The issues you might experience with over-the-counter supplements that you buy at your local drugstore or warehouse store include:
- The form of the nutrient may be cheap and poorly absorbed or used by the body.
- The dosage on the label may not match the dose in the pill.
- The product may be filled with additives, colors, fillers, and allergens.
- The raw materials (especially herbs) may not be tested for toxins, such as mercury or lead, or may not be consistent from batch to batch.
- The factory in which it is produced may not follow good manufacturing standards, leading to inconsistent quality.
In order to avoid fake or contaminated products, you need to do your research on the brand and read your ingredient labels carefully.
Some products are much more likely to be fraudulent than others and a few false claim to look for are:
- The most common fraudulent products often include claims about weight loss, sexual enhancement, bodybuilding, or athletic performance.
- Claims that make the product appear to have an effect similar prescription medications.
- Claims about benefits rather than highlighting the ingredients.

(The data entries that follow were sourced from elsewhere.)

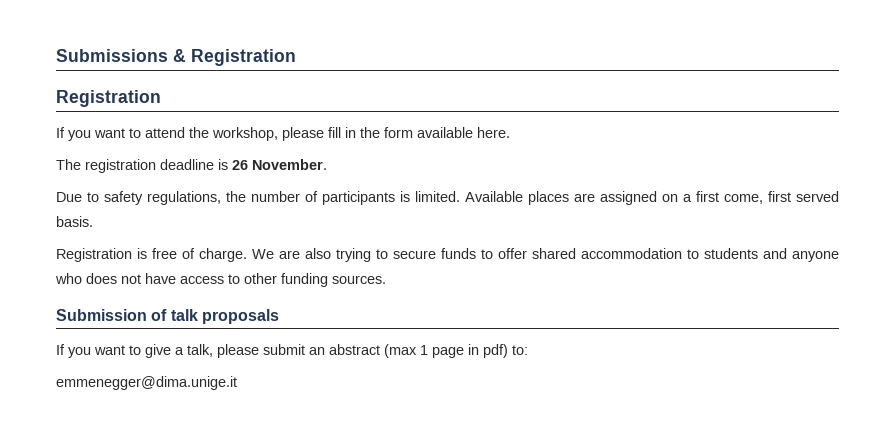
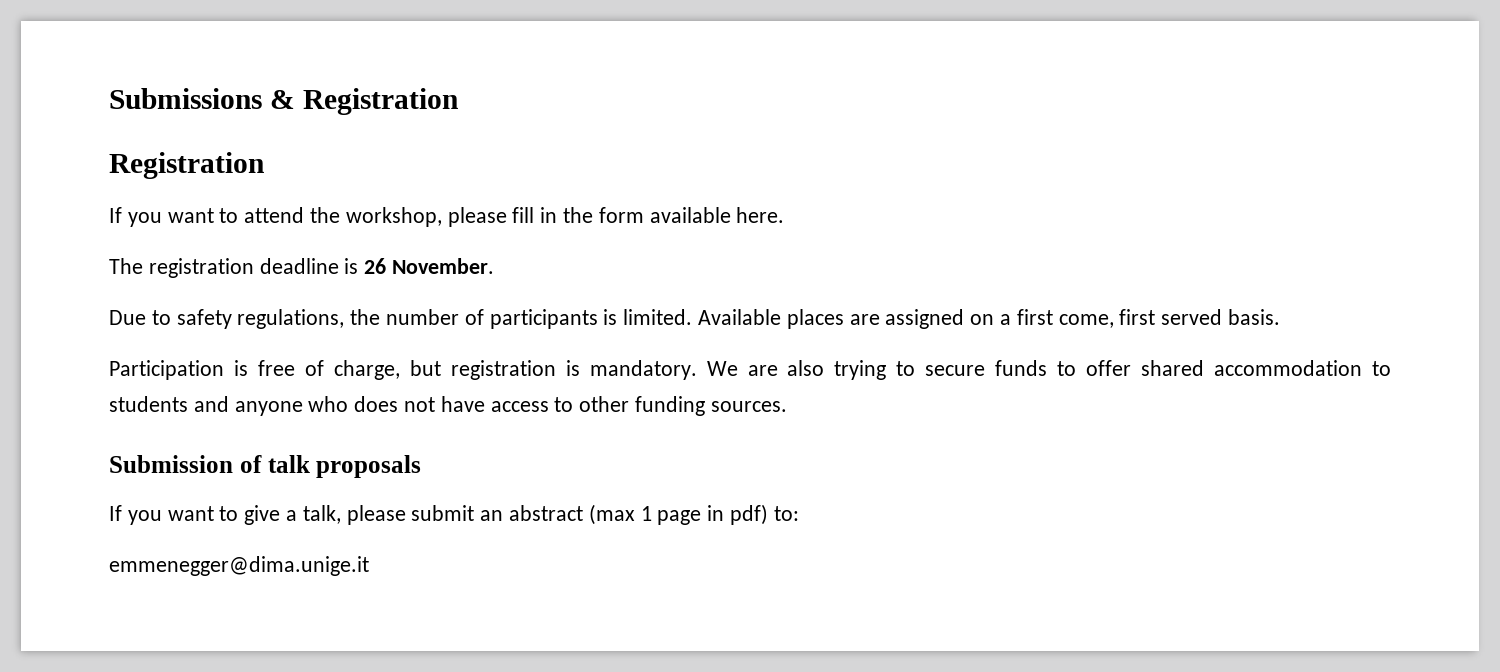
- Registration is free of charge.
+ Participation is free of charge, but registration is mandatory.

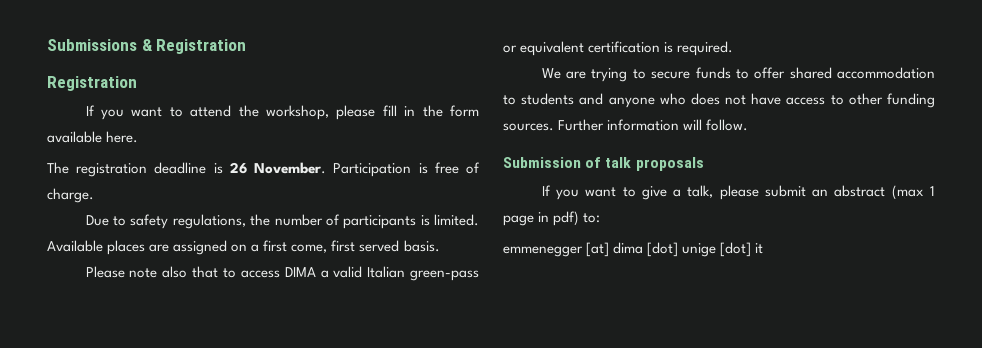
+ Participation is free of charge.
- Participation is free of charge, but registration is mandatory. We are also trying to secure funds to offer shared accommodation to students and anyone who does not have access to other funding sources.
+ Please note also that to access DIMA a valid Italian green-pass or equivalent certification is required.
+ We are trying to secure funds to offer shared accommodation to students and anyone who does not have access to other funding sources. Further information will follow.
- emmenegger@dima.unige.it
+ emmenegger [at] dima [dot] unige [dot] it

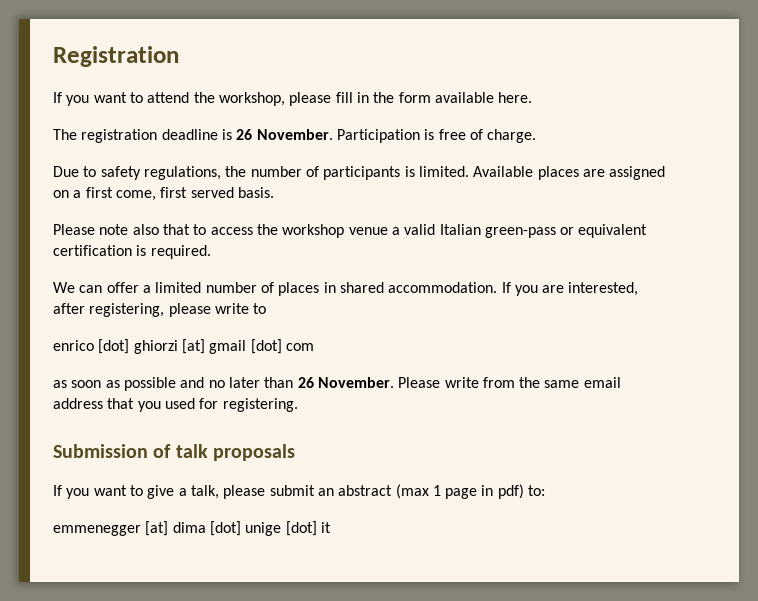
- Submissions & Registration
- Please note also that to access DIMA a valid Italian green-pass or equivalent certification is required.
+ Please note also that to access the workshop venue a valid Italian green-pass or equivalent certification is required.
- We are trying to secure funds to offer shared accommodation to students and anyone who does not have access to other funding sources. Further information will follow.
+ We can offer a limited number of places in shared accommodation. If you are interested, after registering, please write to
+ enrico [dot] ghiorzi [at] gmail [dot] com
+ as soon as possible and no later than 26 November. Please write from the same email address that you used for registering.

- “Proprietary blend:” if a product does not openly display what ingredients it includes, there is probably a good reason why not!
- Levels of any particular nutrient that are significantly higher than the RDA
- A product that makes claims that sound too good to be true or like an ‘easy fix’, are most likely fraudulent.

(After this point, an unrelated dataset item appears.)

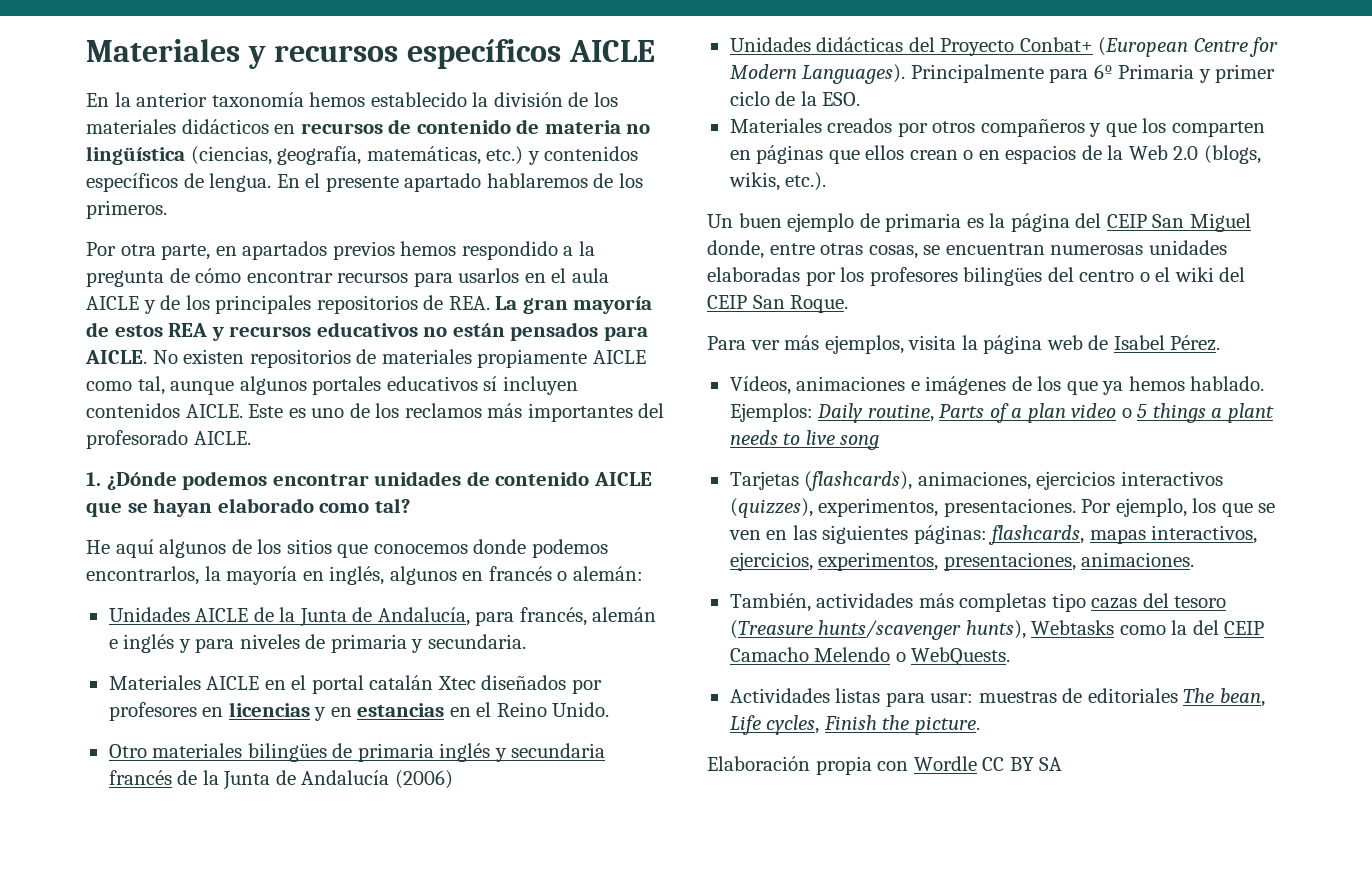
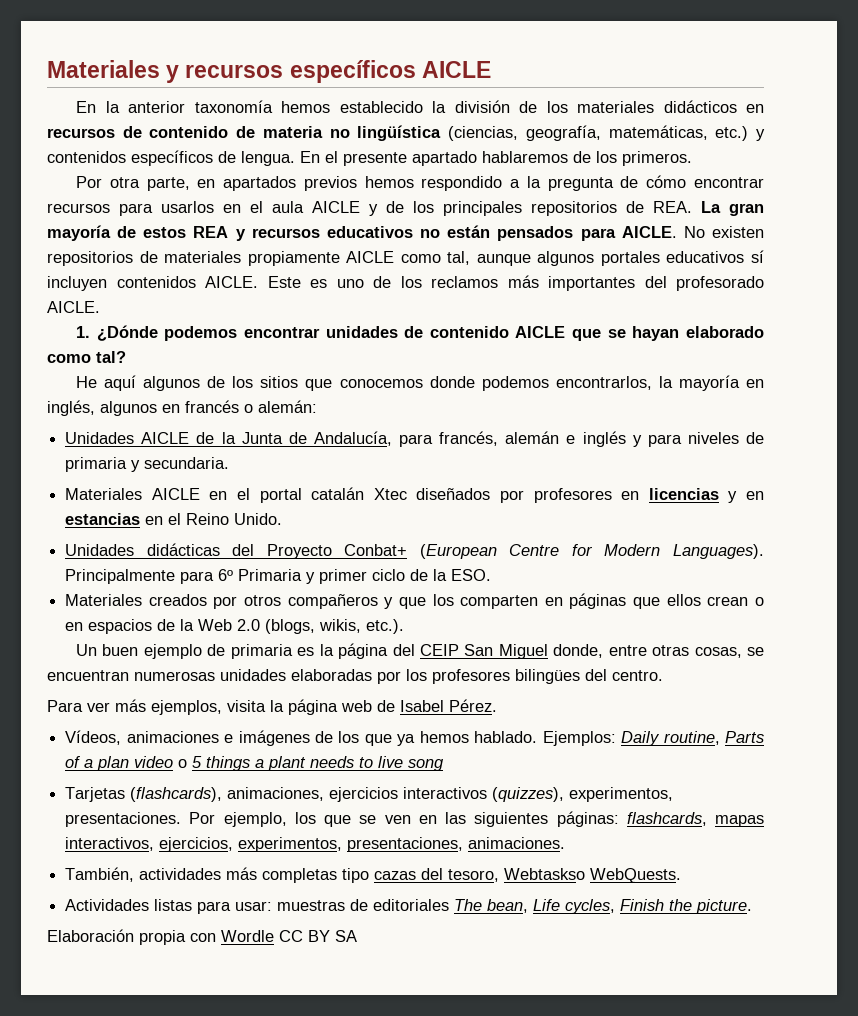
- Otro materiales bilingües de primaria inglés y secundaria francés de la Junta de Andalucía (2006)
- Un buen ejemplo de primaria es la página del CEIP San Miguel donde, entre otras cosas, se encuentran numerosas unidades elaboradas por los profesores bilingües del centro o el wiki del CEIP San Roque.
+ Un buen ejemplo de primaria es la página del CEIP San Miguel donde, entre otras cosas, se encuentran numerosas unidades elaboradas por los profesores bilingües del centro.
- También, actividades más completas tipo cazas del tesoro (Treasure hunts/scavenger hunts), Webtasks como la del CEIP Camacho Melendo o WebQuests.
+ También, actividades más completas tipo cazas del tesoro, Webtaskso WebQuests.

Sourcing and purchasing single ingredient supplements are the simplest ways to ensure you are getting the desired product. Pass over the targeted multivitamins and special performance enhancers and choose wisely, and supplement with products that have just one ingredient or a single nutrient.
Think of supplements as part of your diet. You want the best-quality food and the best-quality supplements you can buy. Guidance from a trained professional can be helpful in selecting the products that are right for you.
The Paleo diet is not about avoiding supplements entirely, but rather it is about choosing the ones that are right for you.
The supplements mentioned in this article are those which many are deficient in due to modern diet and lifestyle factors. If you are interested in finding out which nutrients you specifically need, please ask your health care practitioner for a nutrient test.